Spatial epidemiology
Summary
This course is designed for students in public health, epidemiology, and related fields who want to understand how place and environment shape health. You will learn to work with and analyze geographic data, identify patterns, and apply modern spatial methods to real-world public health questions. By the end of the course, you will have the skills to conduct and interpret spatial analyses for research and policy.
About
Health and disease are not randomly distributed in space. Where people live, work, and move shapes their exposures, risks, and health outcomes. This course introduces students to the principles and methods of spatial epidemiology, with a focus on understanding and analyzing geographic patterns in public health data. The course combines conceptual foundations with hands-on analytical skills. Students will learn how to work with spatial data, visualize geographic variation in health and its determinants, and identify patterns such as clustering and spatial dependence. Building on these foundations, the course introduces key analytical approaches used in modern research, including exploratory spatial data analysis, spatial regression models, and an introduction to Bayesian disease mapping. A central theme of the course is linking methods to real-world public health questions. Through applied examples—such as health inequalities, access to healthcare, and neighborhood-level determinants of health—students will learn how spatial methods can generate insights that are directly relevant for research and policy. The course also emphasizes critical thinking. Students will reflect on important challenges in spatial epidemiology, including issues of data quality, spatial scale, and interpretation of area-level analyses. By the end of the course, students will be equipped not only to conduct spatial analyses, but also to critically evaluate spatial evidence in epidemiological research.

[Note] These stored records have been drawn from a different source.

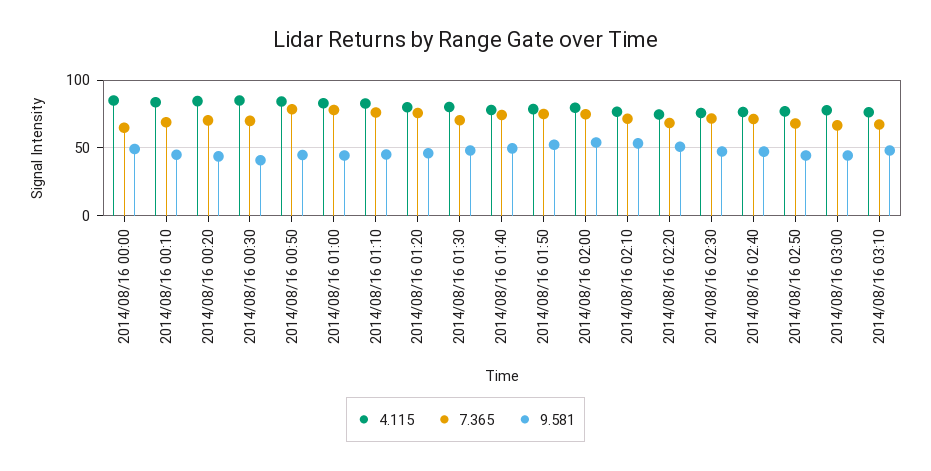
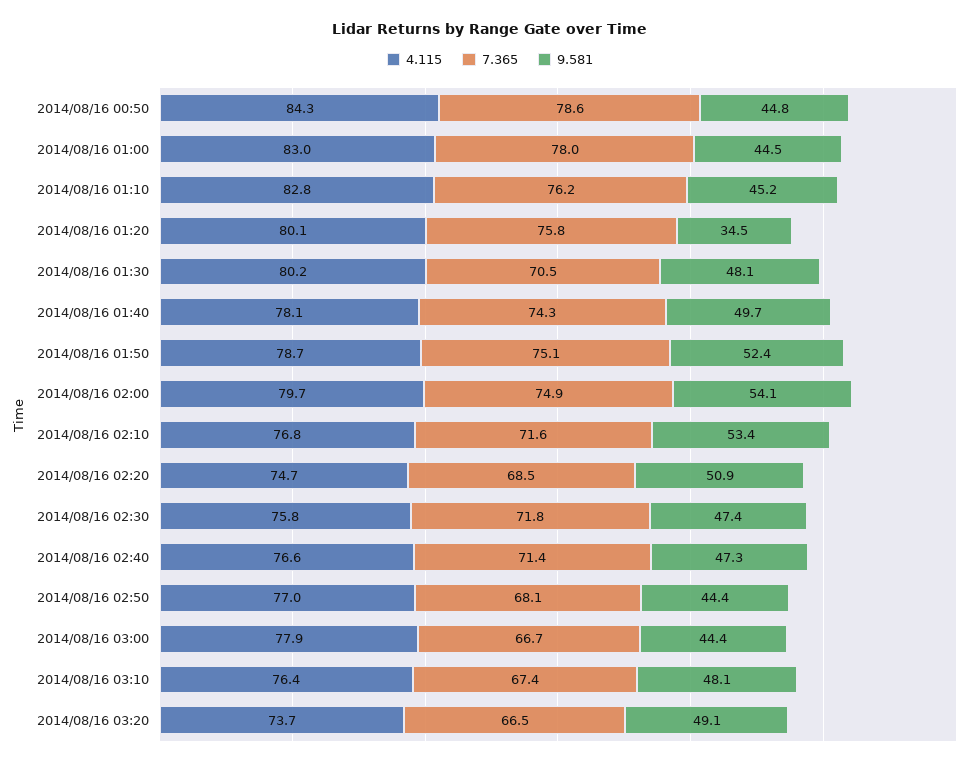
4.115, 2014/08/16 00:00: 85 -> none
7.365, 2014/08/16 00:00: 65 -> none
9.581, 2014/08/16 00:00: 50 -> none
4.115, 2014/08/16 00:10: 85 -> none
7.365, 2014/08/16 00:10: 70 -> none
9.581, 2014/08/16 00:10: 45 -> none
4.115, 2014/08/16 00:20: 85 -> none
7.365, 2014/08/16 00:20: 70 -> none
9.581, 2014/08/16 00:20: 45 -> none
4.115, 2014/08/16 00:30: 85 -> none
7.365, 2014/08/16 00:30: 70 -> none
9.581, 2014/08/16 00:30: 40 -> none
9.581, 2014/08/16 01:20: 45 -> 34.5
4.115, 2014/08/16 03:20: none -> 73.7
7.365, 2014/08/16 03:20: none -> 66.5
9.581, 2014/08/16 03:20: none -> 49.1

Prerequisites and selection
Entry requirements
The entry requirements of the course include a professional degree/Bachelor's degree of at least 180 credits in health sciences, natural sciences, economics, or engineering, and a course in statistics or quantitative methods of at least 7,5 credits. Further, R programming of at least 2 credits or equivalent, a course in regression analysis of at least 2 credits or equivalent, English B/English 6 or equivalent, and Matematik 3b/3c or equivalent are required.
Selection
Selection is based upon the number of credits from previous university studies, maximum 165 credits.